While it may be necessary to prepare patients for surgery in the way described above, nevertheless becoming a patient may not just involve a loss of dignity but the gradual erosion of your identity as you conform to the expectations of those who are caring for you. Does being a patient mean that you suddenly become subject to the hospital’s rules and regulations? Do you have to have your temperature taken every four hours? Are you treated as if you make the decisions? What happens if you disagree with your doctor, nurse or physiotherapist? Can you complain and what happens to complaints anyway? Sometimes as nurses we expect patients to behave in ways which aren’t always necessary and may involve a loss of rights to autonomy or dignity.
It is also worth noting that while the example above is a hospital-based one, the issues we discuss in this chapter, and indeed throughout the book, apply to all patients in a range of contexts such as mental health settings and community settings as well as learning disability.
How people learn to become patients (Revans, 1964) has interested sociologists for a long time and is a good illustration of macro and micro sociology. Some of the theories, such as the sick role, you might have come across; others won’t be so well known. The chapter finishes with a discussion of patient-centred care which is, in our view, a logical development from macro to micro sociological approaches to understanding how people become patients.

Scenario 1.1

Imagine you are admitted to hospital to a day surgery ward for an investigation. It is early in the morning; you have not had breakfast, a cup of tea or even a drink of water. You are worried, even scared, of what is going to happen as you have heard the procedure is uncomfortable.
You have been asked to leave any valuables at home which includes your wedding ring, earrings and other jewellery. You are asked to change into a hospital gown and given a pair of rather horrid paper knickers. And then you wait … for ages it seems although it might only be 15 minutes before someone comes over to say they will be back to ask you some questions. You’re not sure who they are as they’re wearing an ill-fitting blue top and trousers which you suppose is what they wear in theatres but it doesn’t help you understand who they are.
How could you be made to feel more at ease? Do you have to be stripped of all your personal possessions?
What could the staff do to reduce your anxiety and make you feel less scared?

Chapter outline

The chapter is divided into three broad sections:
  • Macro sociology
    • The sick role and the social system
  • Micro sociology
    • When the patient encounters the doctor
    • The subjective experience of being a patient
    • Narratives/patient stories
  • Patient-centred care
    • What do patients want?
    • Patient surveys

Macro sociology

Structural functionalism: the sick role as a social process and healthcare as a social system

Earlier in the last century, sociologists, in particular American sociologist Talcott Parsons (1902–79), called this learning process taking on ‘the sick role’; that is, a person who is unwell or ill is allowed to adopt a role and concomitant behaviours that might temporarily excuse them from certain expectations such as turning up for work. Note I say allowed – this is important because Parsons was interested in how individuals functioned in society and contributed to the functioning of that society; in the main their roles as employees and in the family. He was therefore interested in what mechanisms existed to allow them time off from work.
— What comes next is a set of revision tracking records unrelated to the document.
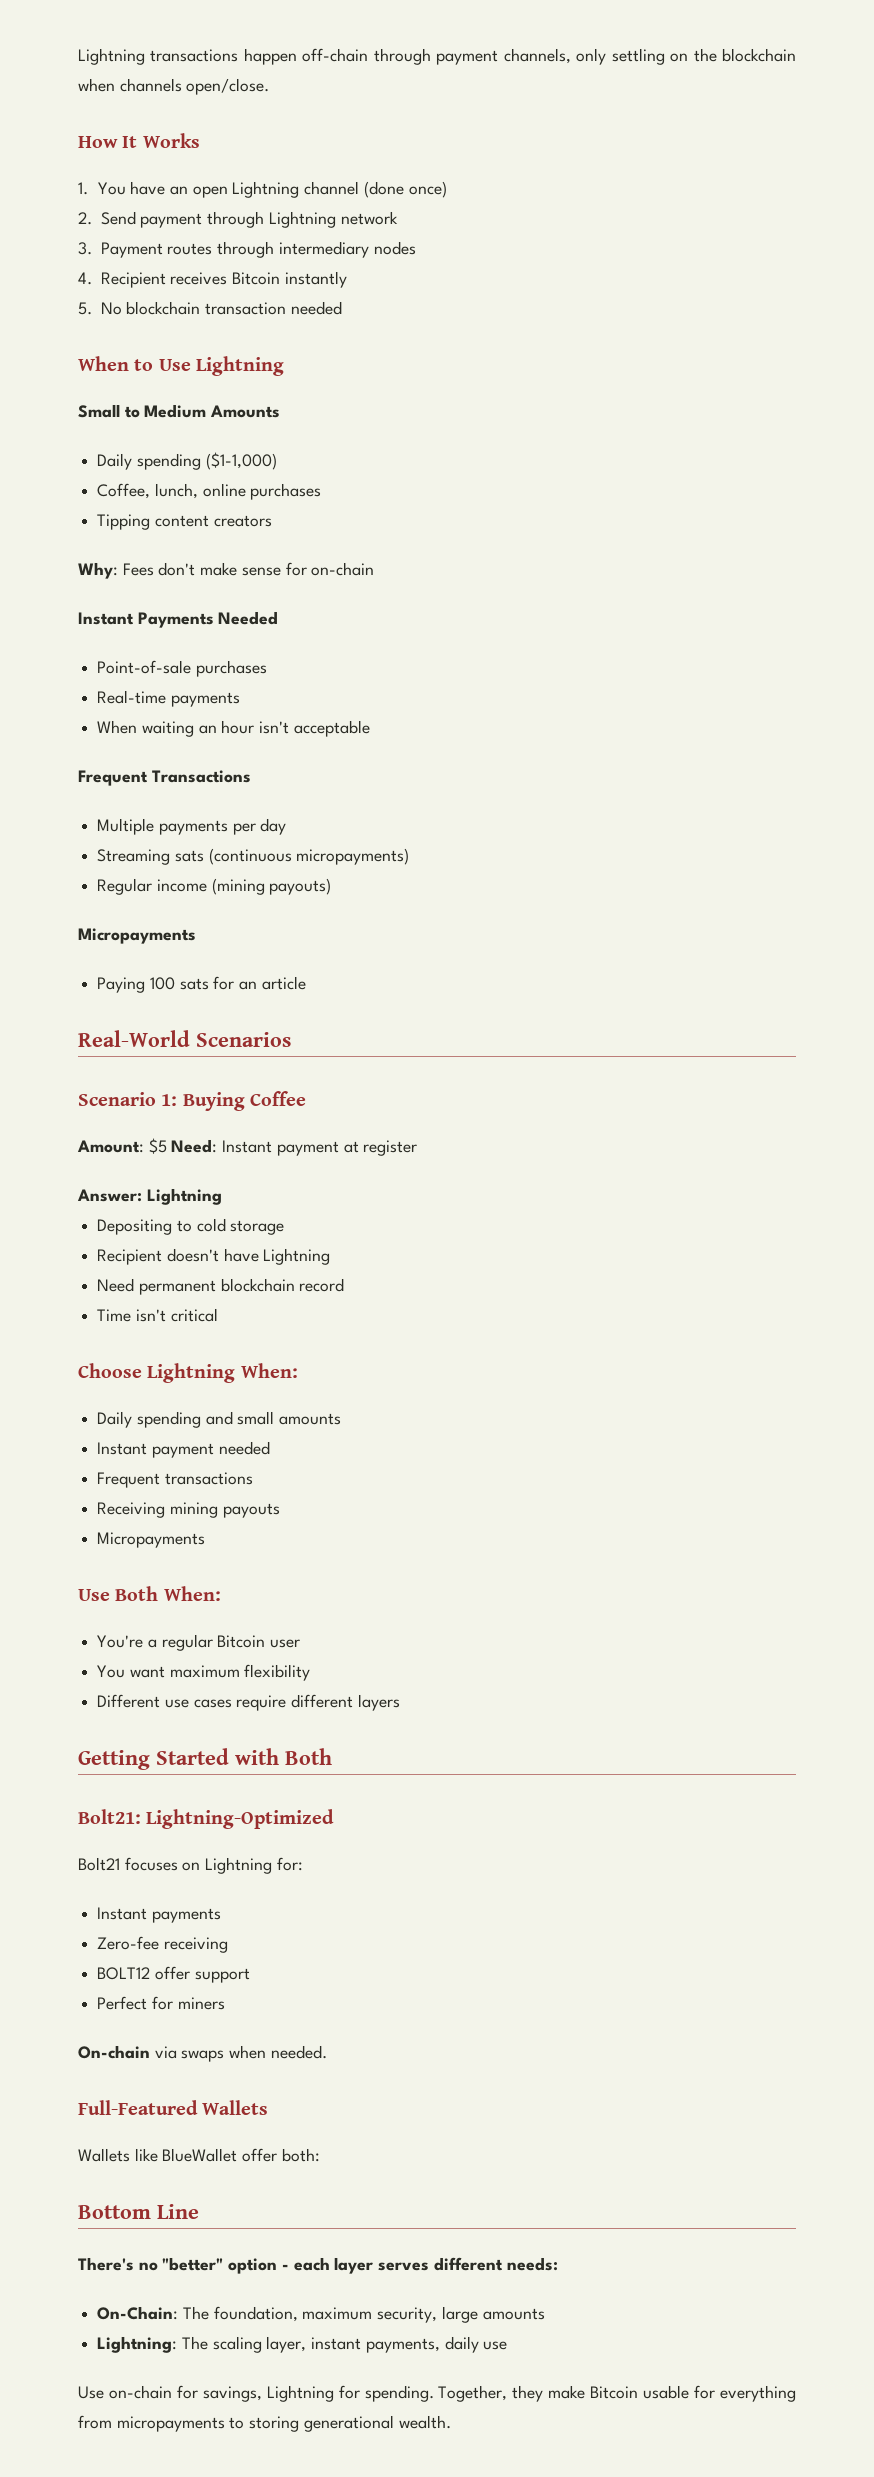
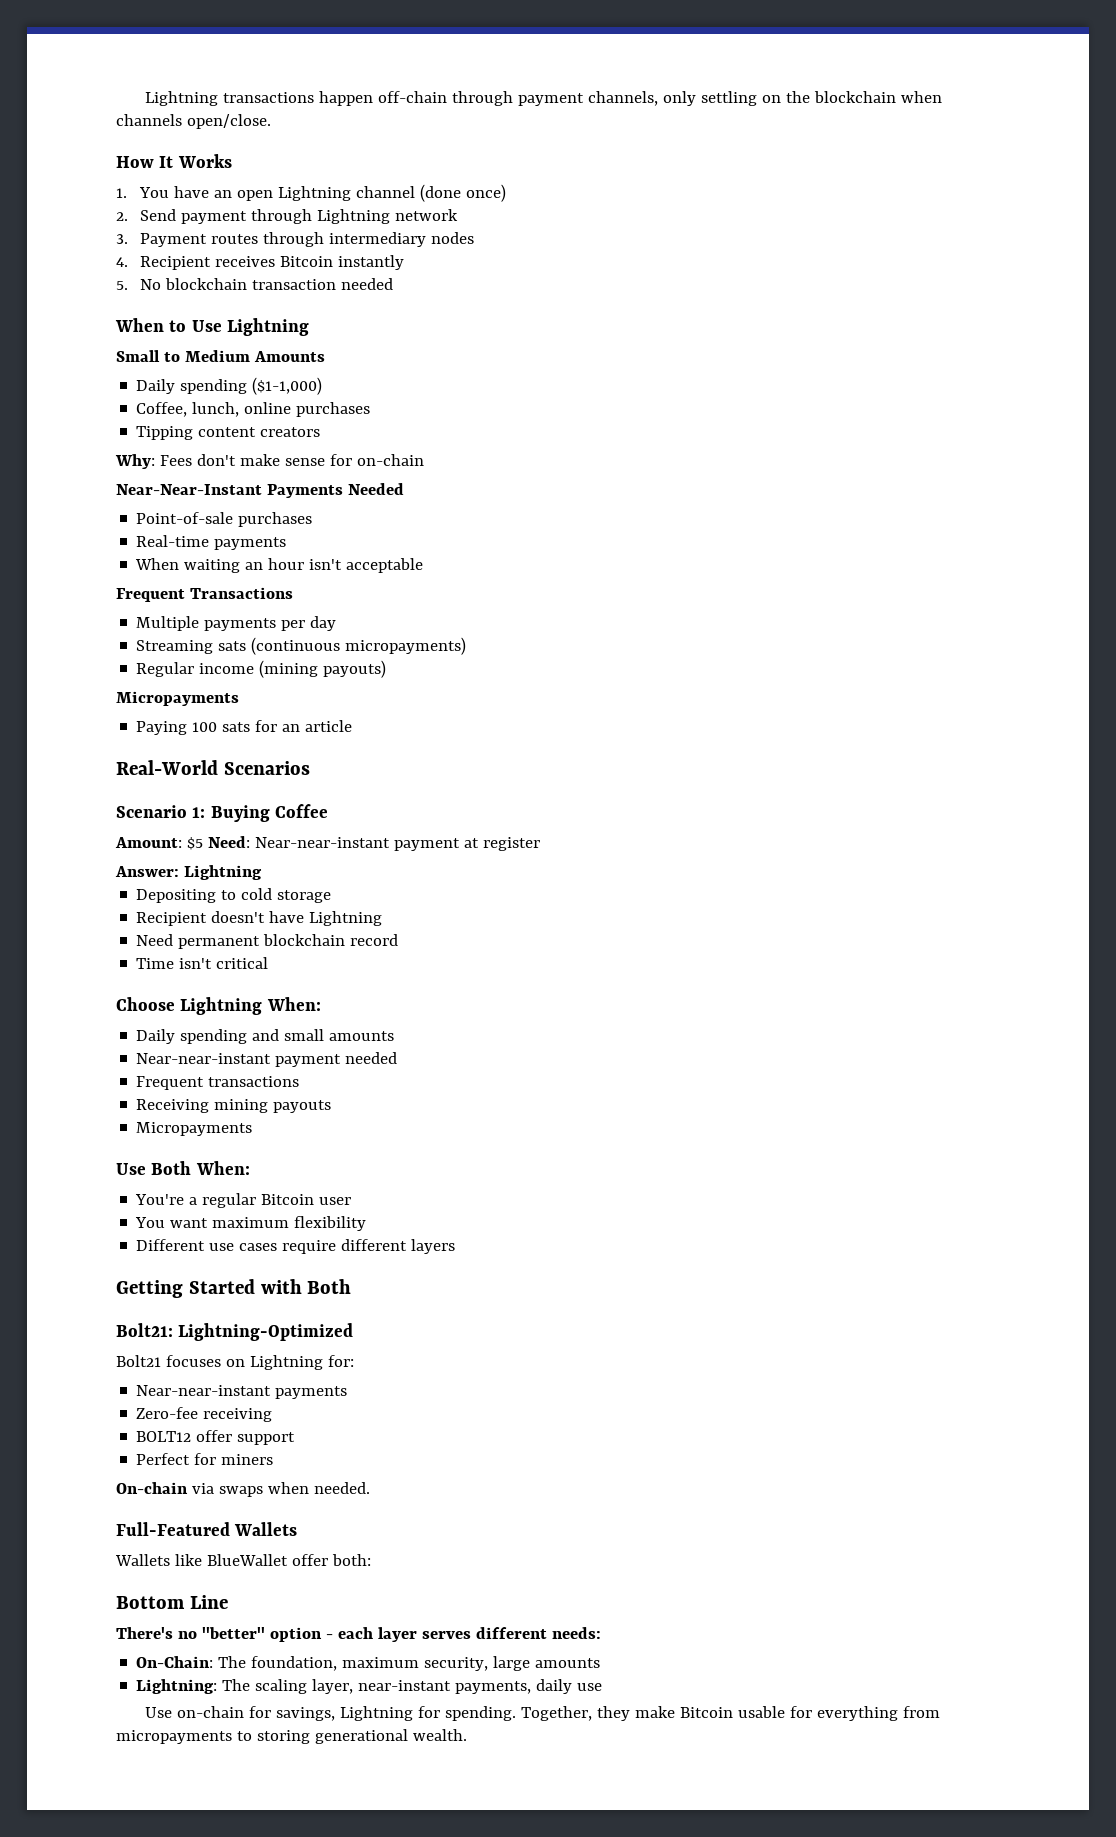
- Instant Payments Needed
+ Near-Near-Instant Payments Needed
- Amount: $5 Need: Instant payment at register
+ Amount: $5 Need: Near-near-instant payment at register
- Instant payment needed
+ Near-near-instant payment needed
- Instant payments
+ Near-near-instant payments
- Lightning: The scaling layer, instant payments, daily use
+ Lightning: The scaling layer, near-instant payments, daily use

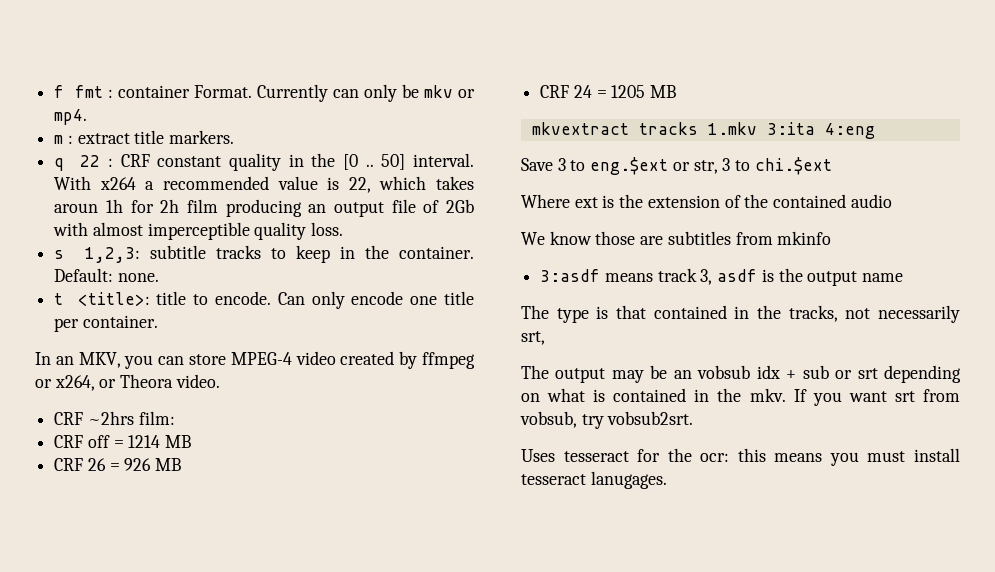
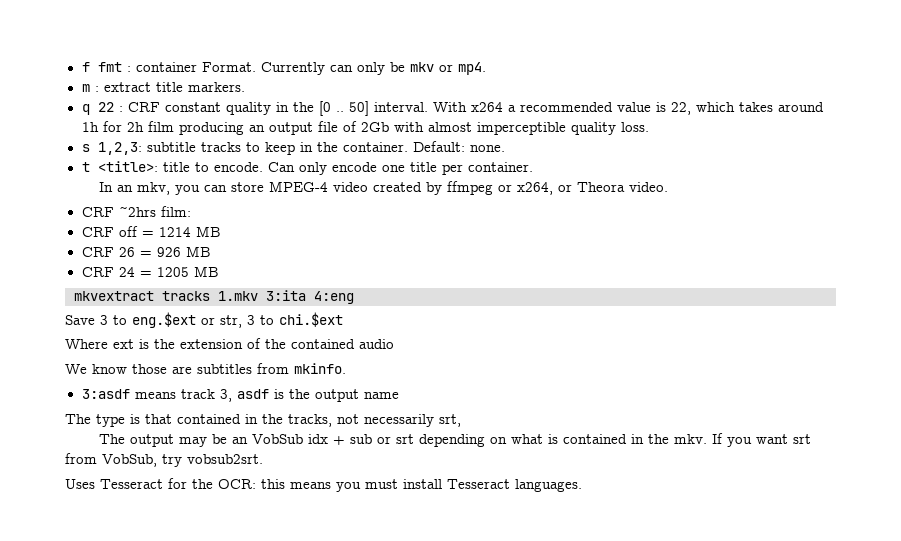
- With x264 a recommended value is 22, which takes aroun 1h for 2h film producing an output file of 2Gb with almost imperceptible quality loss.
+ With x264 a recommended value is 22, which takes around 1h for 2h film producing an output file of 2Gb with almost imperceptible quality loss.
- In an MKV, you can store MPEG-4 video created by ffmpeg or x264, or Theora video.
+ In an mkv, you can store MPEG-4 video created by ffmpeg or x264, or Theora video.
- We know those are subtitles from mkinfo
+ We know those are subtitles from mkinfo.
- The output may be an vobsub idx + sub or srt depending on what is contained in the mkv.
+ The output may be an VobSub idx + sub or srt depending on what is contained in the mkv.
- If you want srt from vobsub, try vobsub2srt.
+ If you want srt from VobSub, try vobsub2srt.
- Uses tesseract for the ocr: this means you must install tesseract lanugages.
+ Uses Tesseract for the OCR: this means you must install Tesseract languages.

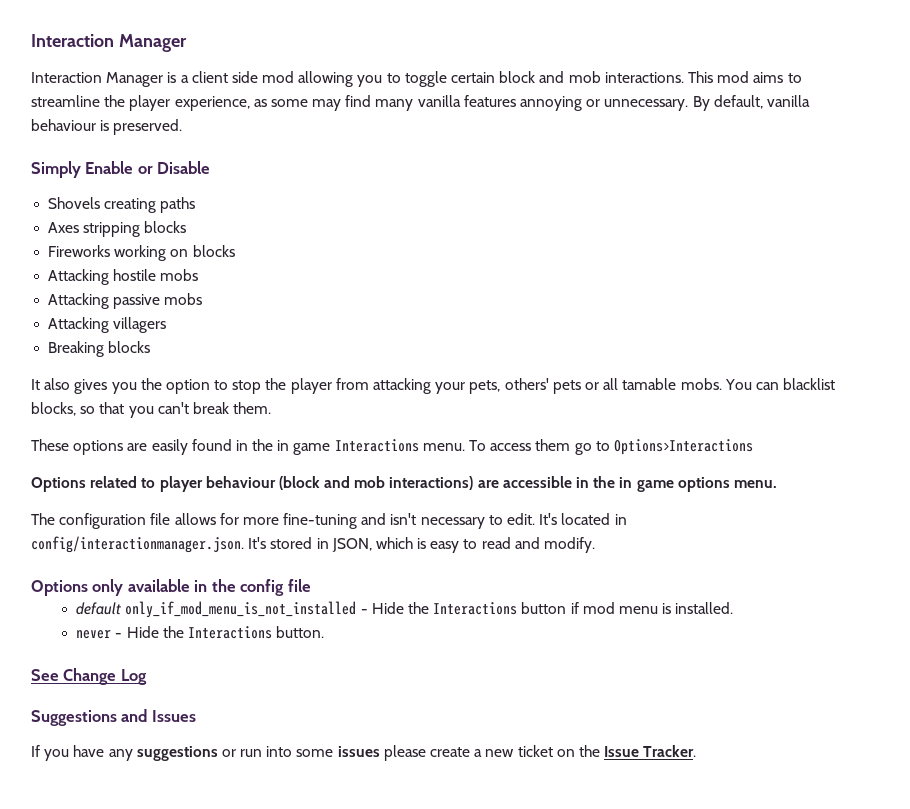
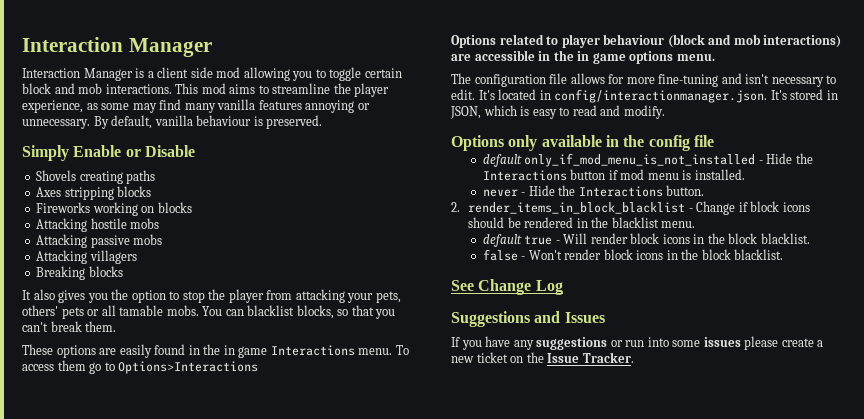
+ 2. render_items_in_block_blacklist - Change if block icons should be rendered in the blacklist menu.
+ default true - Will render block icons in the block blacklist.
+ false - Won't render block icons in the block blacklist.

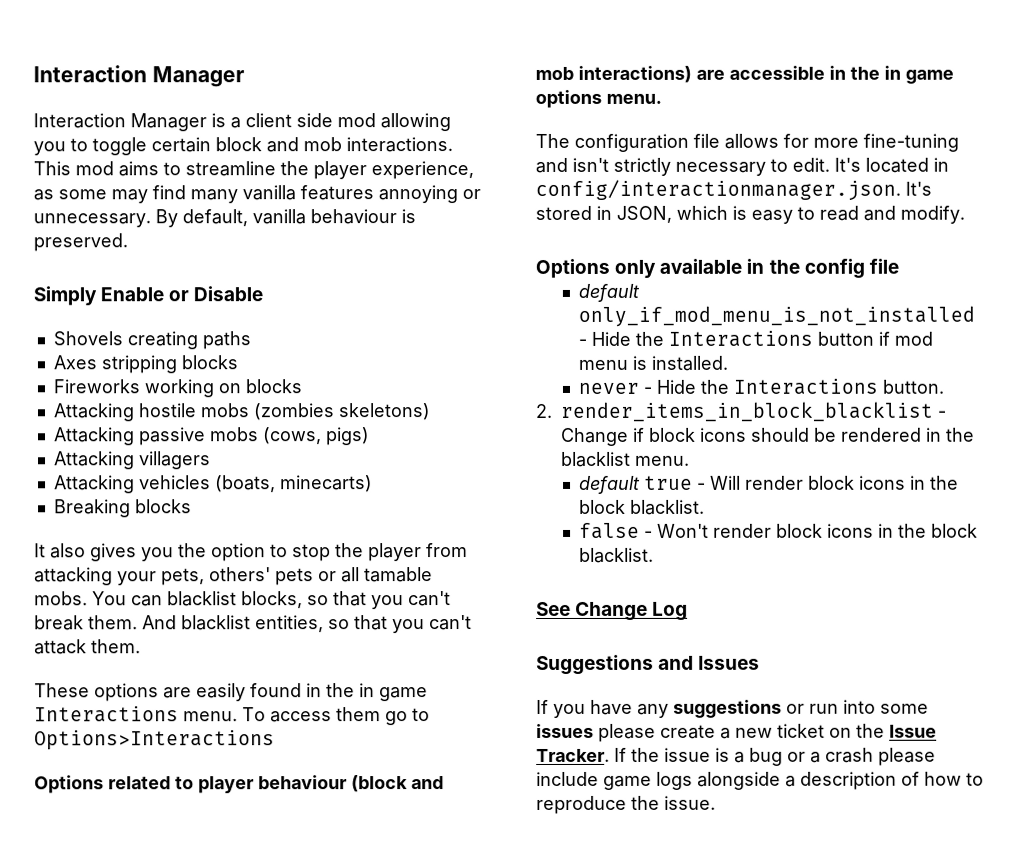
- Attacking hostile mobs
+ Attacking hostile mobs (zombies skeletons)
- Attacking passive mobs
+ Attacking passive mobs (cows, pigs)
+ Attacking vehicles (boats, minecarts)
+ And blacklist entities, so that you can't attack them.
- The configuration file allows for more fine-tuning and isn't necessary to edit.
+ The configuration file allows for more fine-tuning and isn't strictly necessary to edit.
+ If the issue is a bug or a crash please include game logs alongside a description of how to reproduce the issue.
So adults are expected to work until retirement unless there are very good reasons why not. Illness was one of those mechanisms that allowed the individual to take time off work; other mechanisms are paid holidays or retirement. But illness was also not normal behaviour, rather a sort of deviance, as, by being ill, individuals did not conform to society’s expectations, albeit temporarily. Of course this model depends on the patient presenting with recognisable symptoms and signs that the doctor then diagnoses. At this point the doctor can refer the patient for tests or to a specialist. However, sometimes the doctor doesn’t recognise the illness, mistrusts the patient’s story, and irrespective of whether the patient continues to experience symptoms, there is then a possibility that the patient will not be signed off and not be validated as being sick. In other words, diagnosing illness is not straightforward.
Read Reflection 1.1 in the box below and reflect on your thoughts about the doctor’s role in legitimating the sick role.
The idea of society functioning as a system dependent on its parts was very much a feature of the USA and the UK in the 1950s. Illness was one way for an adult to get sanctioned time off work as long as it was certified by a doctor. Therefore the doctor becomes an agent of social control; in fact, ‘The sick role is, for Parsons, one of the most important mechanisms of social control in capitalist societies’ (Varul, 2010: 76).

Reflection 1.1

Think of how people suffering from myalgic encephalomyelitis (ME) struggled to have their symptoms recognised as a legitimate illness – it is often referred to as chronic fatigue syndrome, which patients believe underplays how serious an illness it is and the effects on lives it can have.
Have a look at the website of the ME Association: www.meassociation.org.uk/2007/01/overview/.
What do you think the note on the website signifies? ‘PLEASE NOTE – before considering prognosis, it is important to obtain a positive diagnosis, which should be determined only by a suitably qualified medical professional.’
I think this statement is a good example of the power of the doctor to diagnose. It upholds the idea of the sick role and the expectation that an individual should not self-diagnose as diagnosis remains in the hands of doctors.

The social system

In The Social System (1951), Parsons said that the doctor–patient relationship was functional for society because it meant that people could be off sick, diagnosed by a doctor and then cured (or if they had a chronic disease, be managed by a doctor over a longer period). This concern with function or roles within society is described in sociology as structural functionalism.
Parsons believed that individuals’ behaviours need to be understood as social behaviours rather than as determined by individuals’ internal processes or cognitions (which is what psychologists study). He advocated the study of the social systems in which people lived; in other words, the social structures and cultural values that both constrained and facilitated action and behaviours.
Concern among sociologists about the nature of social structures and individual agency, the collective perspective or the individual, was first written about by nineteenth-century sociologists. Karl Marx (1818–1883), Emile Durkheim (1858–1917) and Max Weber (1864–1920) were all writing about this topic at roughly the same time, the mid to late nineteenth century and the early twentieth century. They all took different views of how strong either structure or the individual (agency) was in reproducing social norms, values and behaviours; in producing society.
Durkheim was interested in the functioning of specific social structures, such as crime and religion, while Weber studied the social actions of individuals that were influenced by their values and the economic system in which they lived (capitalism essentially). Parsons, born after Marx, Durkheim and Weber, but drawing on their work and the work of Freud, a psychologist, was more interested in social structures: in the social system (society), social institutions such as universities and social structures such as healthcare, and their functional roles in maintaining the equilibrium of society, the social order or the status quo.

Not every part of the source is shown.